Look below for the line containing "Coffee Weather Sweater: 5" and the line containing "total: 1662.41 -> 1607.57"; repeat exactly those two lines and all lines between them, and nothing else.

#### Record extracts
● ● ● ● ● ● ●

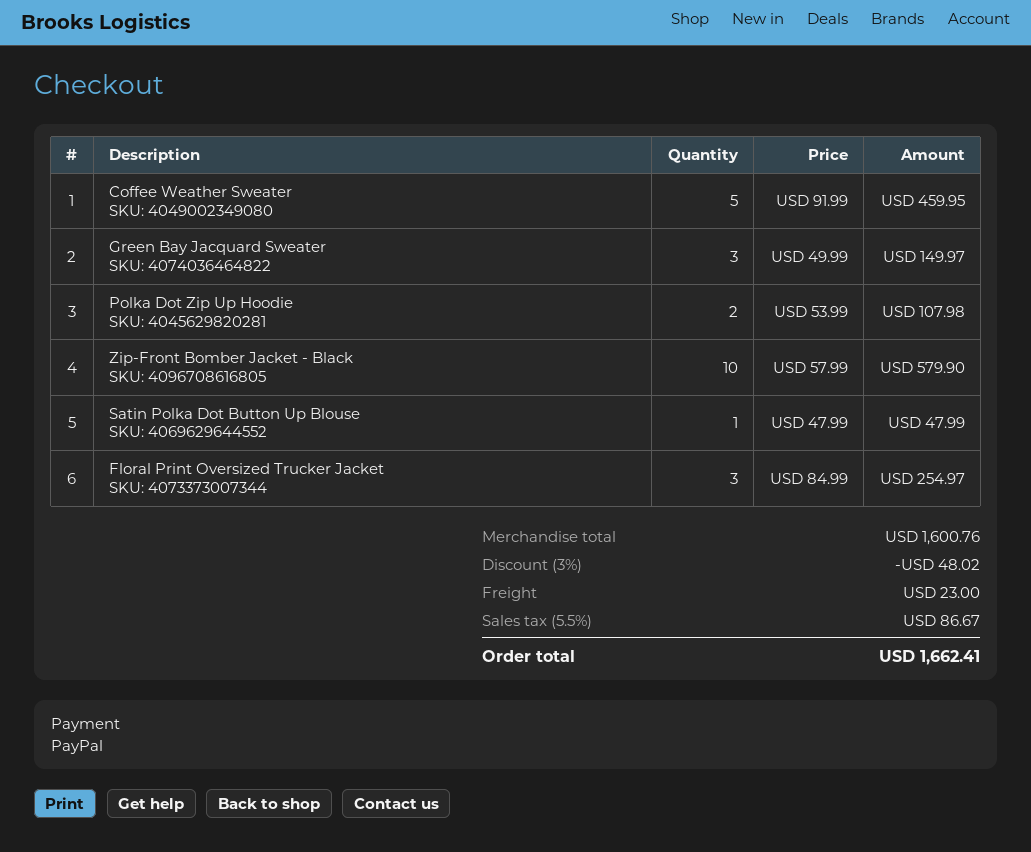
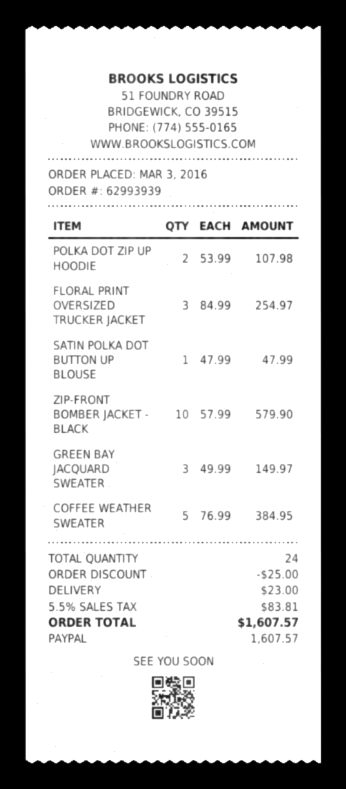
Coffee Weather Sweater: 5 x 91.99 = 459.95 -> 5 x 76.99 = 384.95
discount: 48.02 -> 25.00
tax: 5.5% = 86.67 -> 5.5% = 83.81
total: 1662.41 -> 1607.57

● ● ● ● ● ● ●

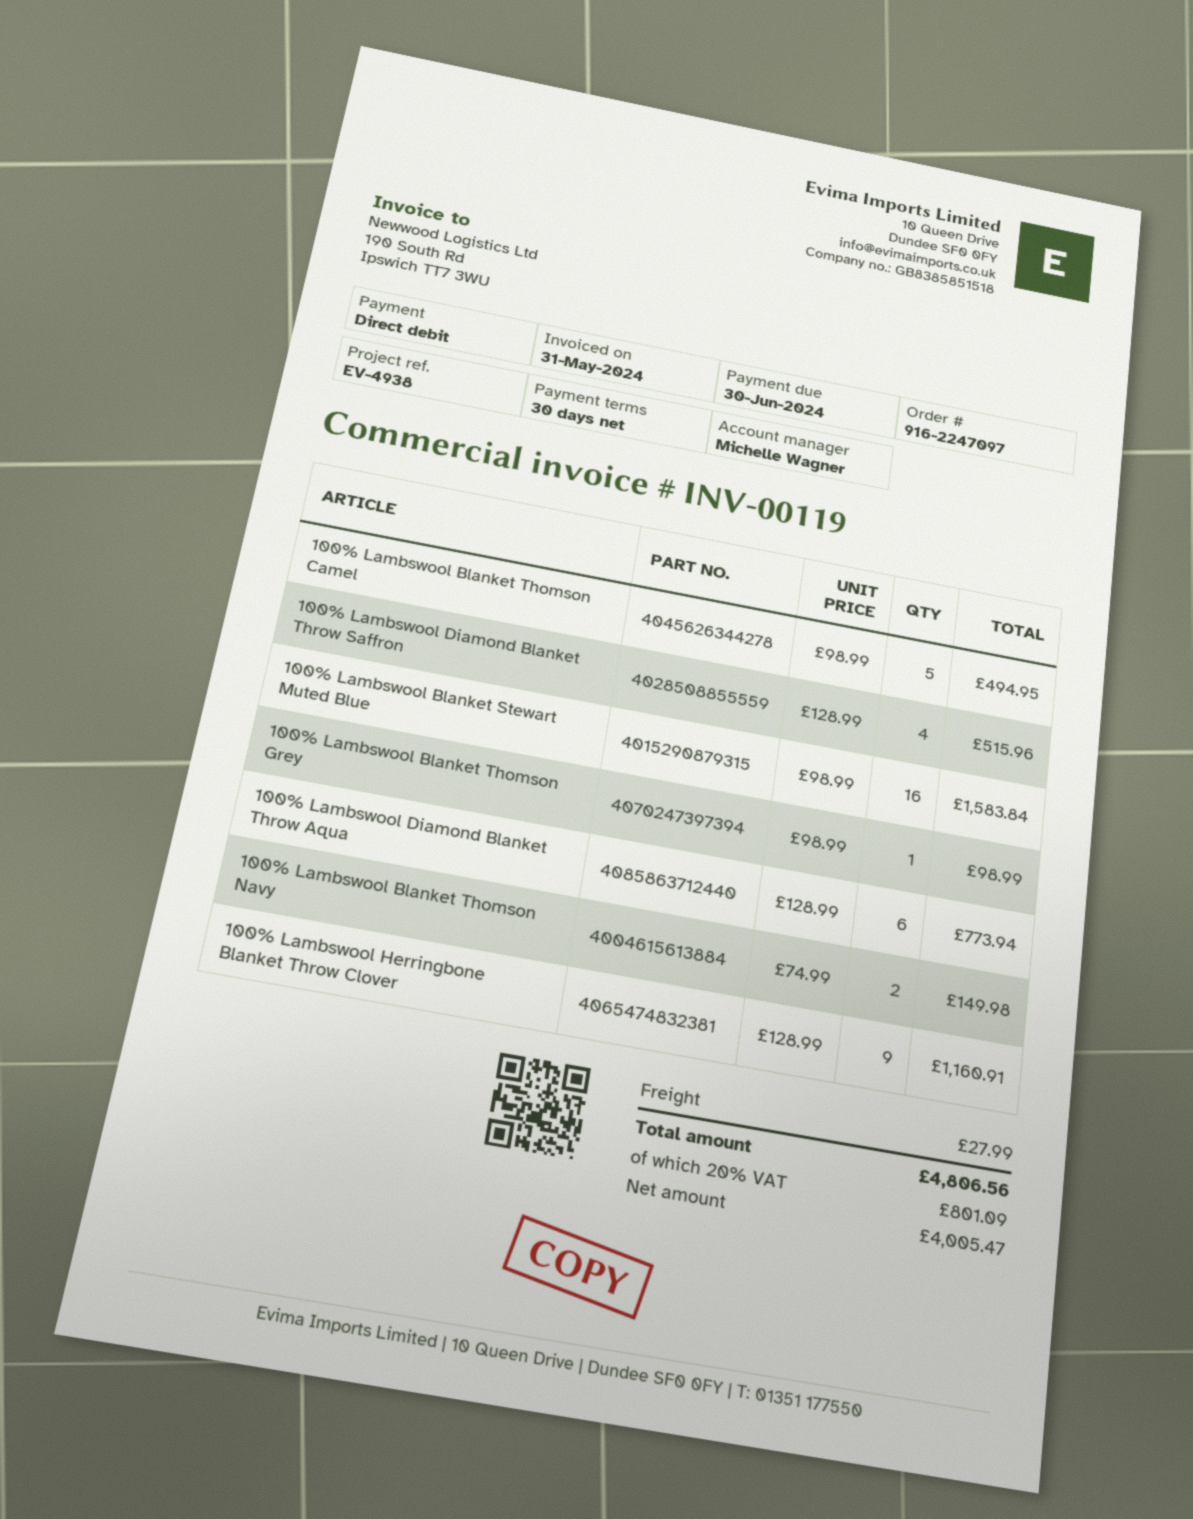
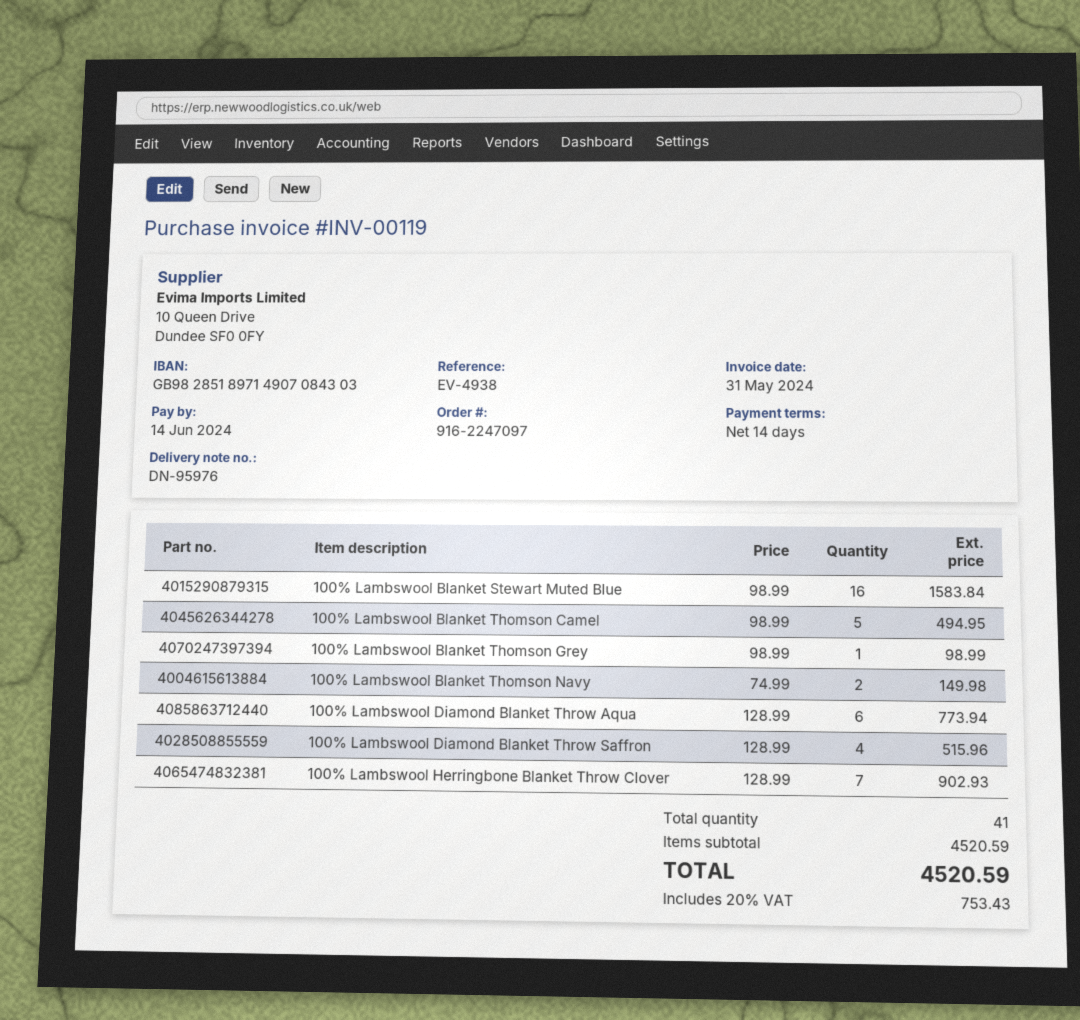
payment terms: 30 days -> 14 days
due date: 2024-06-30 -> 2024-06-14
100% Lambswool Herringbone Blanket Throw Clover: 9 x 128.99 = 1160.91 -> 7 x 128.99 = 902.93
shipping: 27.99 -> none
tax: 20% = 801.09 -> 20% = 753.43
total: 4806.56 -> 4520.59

● ● ● ● ● ● ●

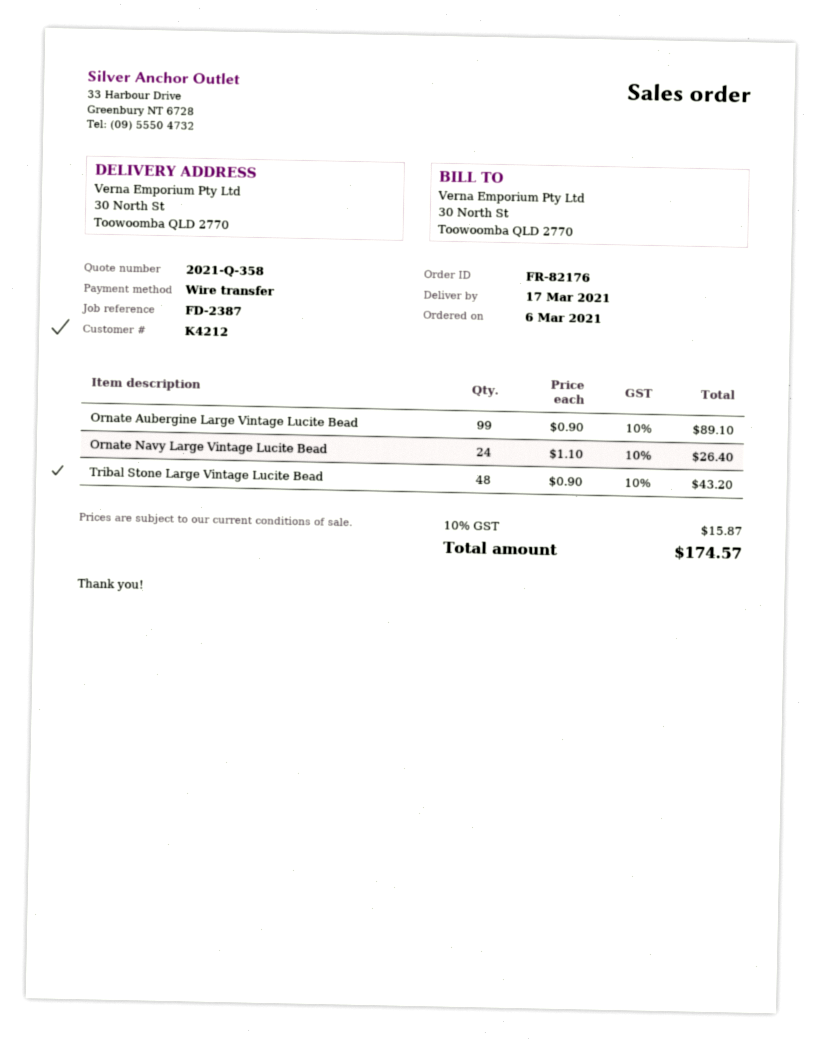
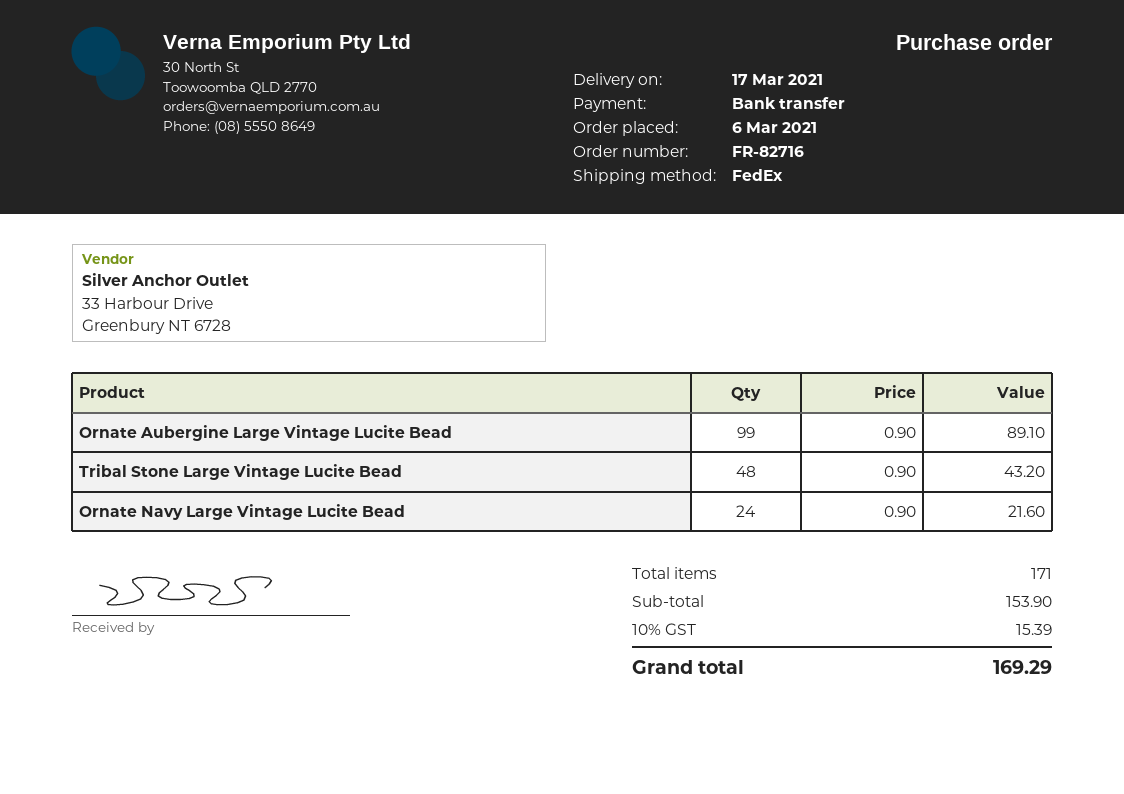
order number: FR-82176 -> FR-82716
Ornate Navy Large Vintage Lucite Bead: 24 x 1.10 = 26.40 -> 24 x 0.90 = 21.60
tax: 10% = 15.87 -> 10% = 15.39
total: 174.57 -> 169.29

● ● ● ● ● ● ●

#### Exercise answer
Coffee Weather Sweater: 5 x 91.99 = 459.95 -> 5 x 76.99 = 384.95
discount: 48.02 -> 25.00
tax: 5.5% = 86.67 -> 5.5% = 83.81
total: 1662.41 -> 1607.57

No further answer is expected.